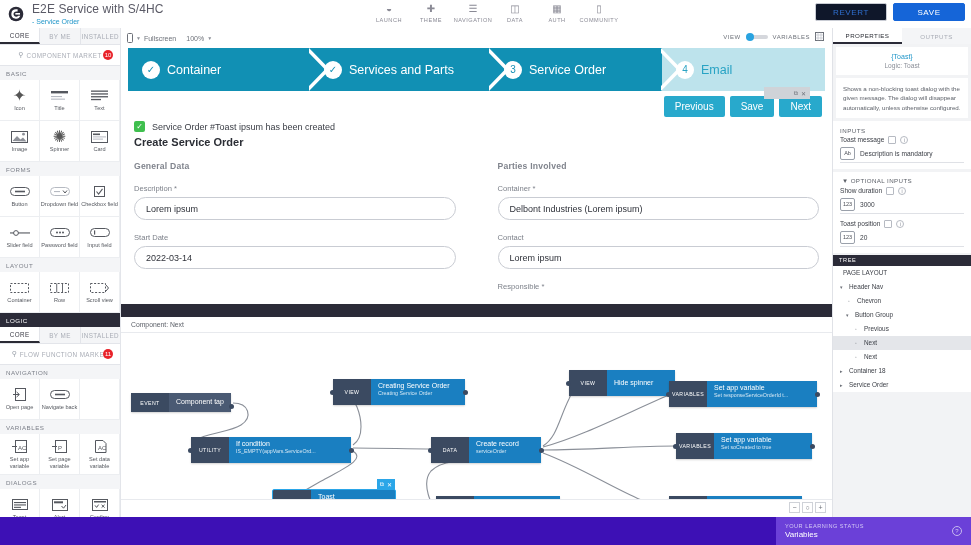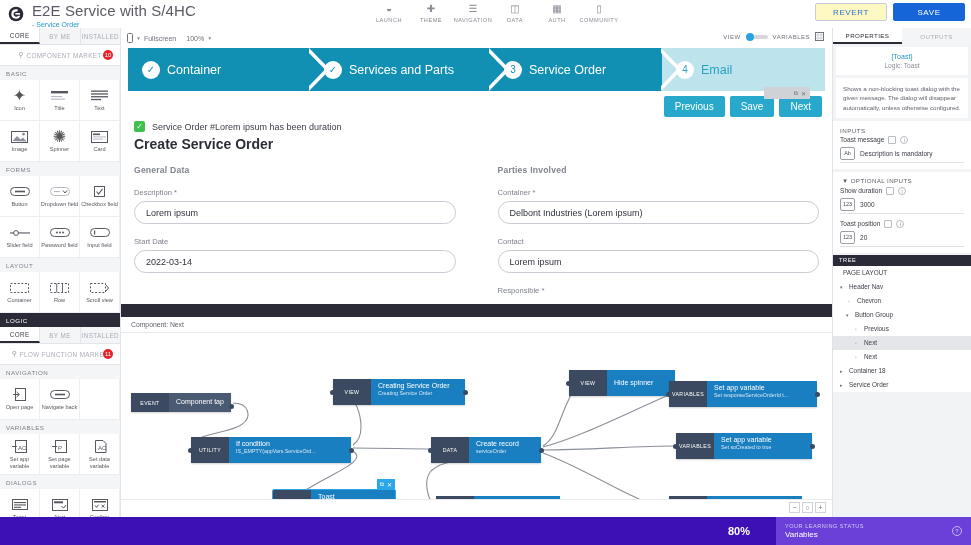"E2E Service with S/4HC" .brand-title { font-size: 15px -> 12px }
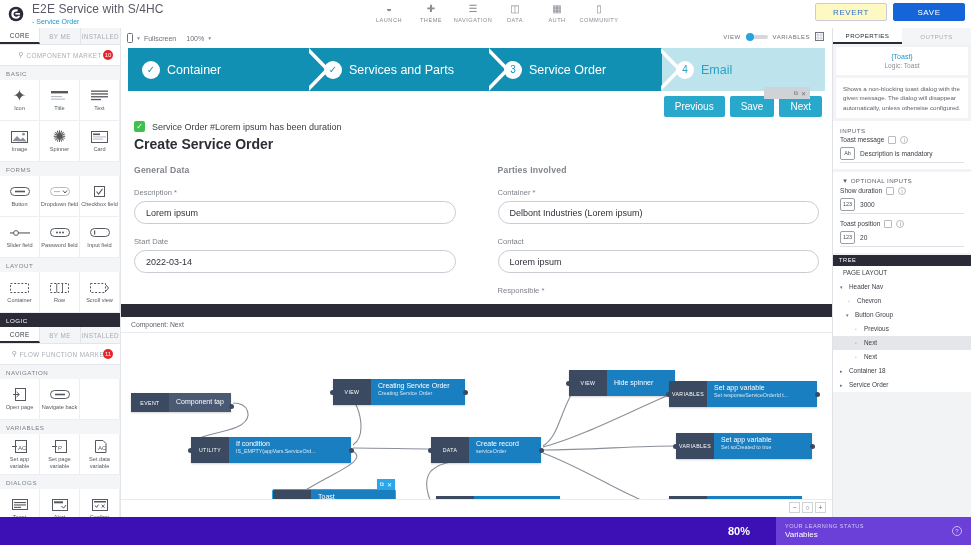"REVERT" .btn-revert { background: #fef9c3 -> #0f172a }
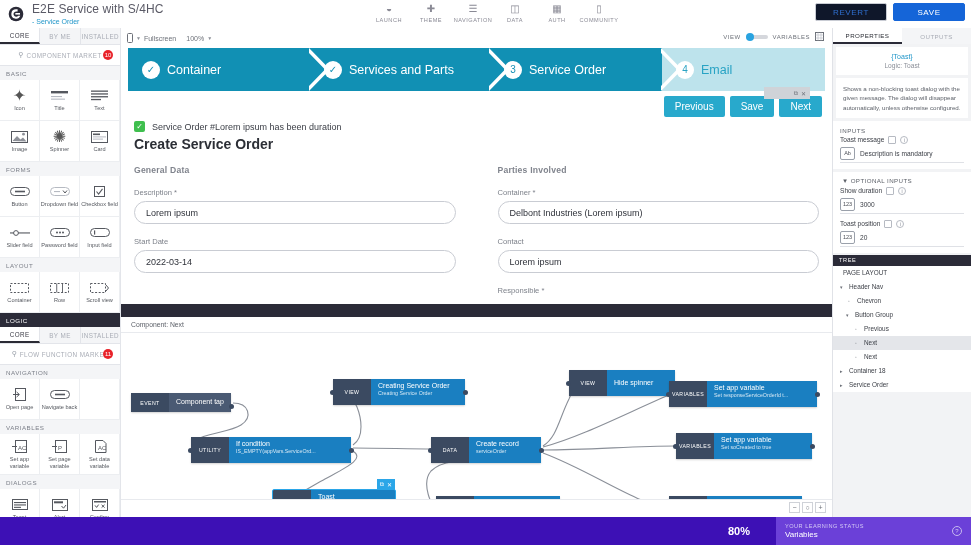"Service Order #Lorem ipsum has" div.created-txt { text: Lorem ipsum has been duration -> Toast ipsum has been created }
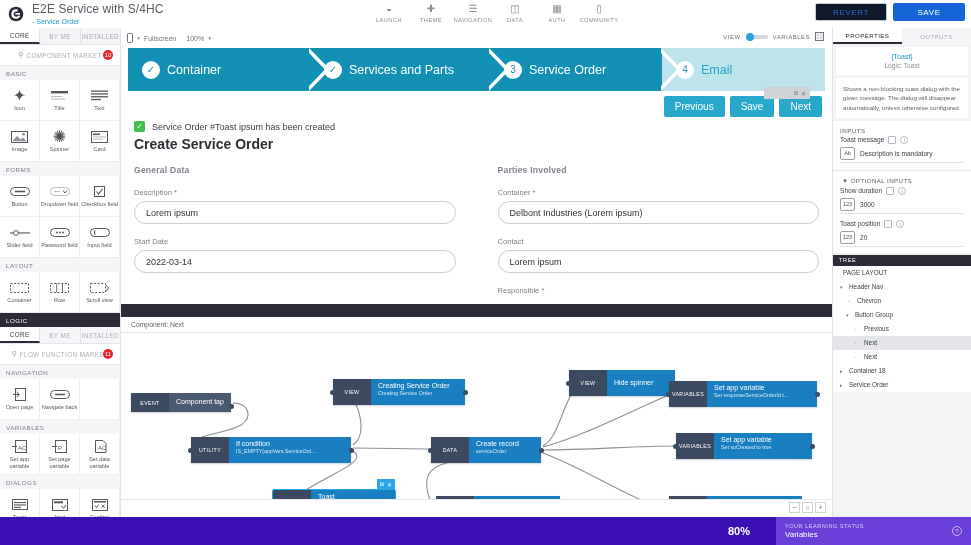"Create Service Order" .h-create { font-size: 14px -> 11px }
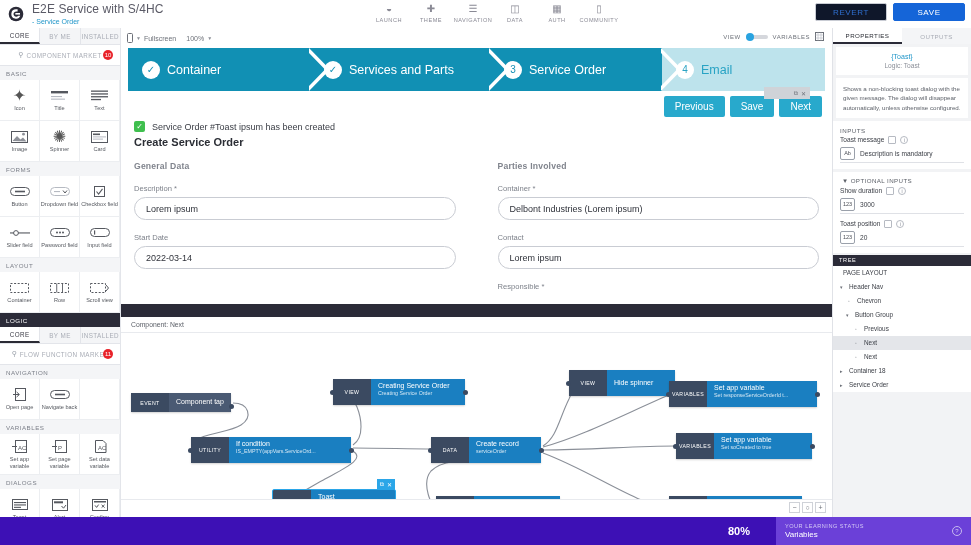"80%" div.bb-seg1 { html: <div> <div>80%</div> </div> -> none }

---

> **Exercise aim**
The listing is to be repeated exactly, with its pictures removed.

> **Result of this task**
"E2E Service with S/4HC" .brand-title { font-size: 15px -> 12px }
"REVERT" .btn-revert { background: #fef9c3 -> #0f172a }
"Service Order #Lorem ipsum has" div.created-txt { text: Lorem ipsum has been duration -> Toast ipsum has been created }
"Create Service Order" .h-create { font-size: 14px -> 11px }
"80%" div.bb-seg1 { html: <div> <div>80%</div> </div> -> none }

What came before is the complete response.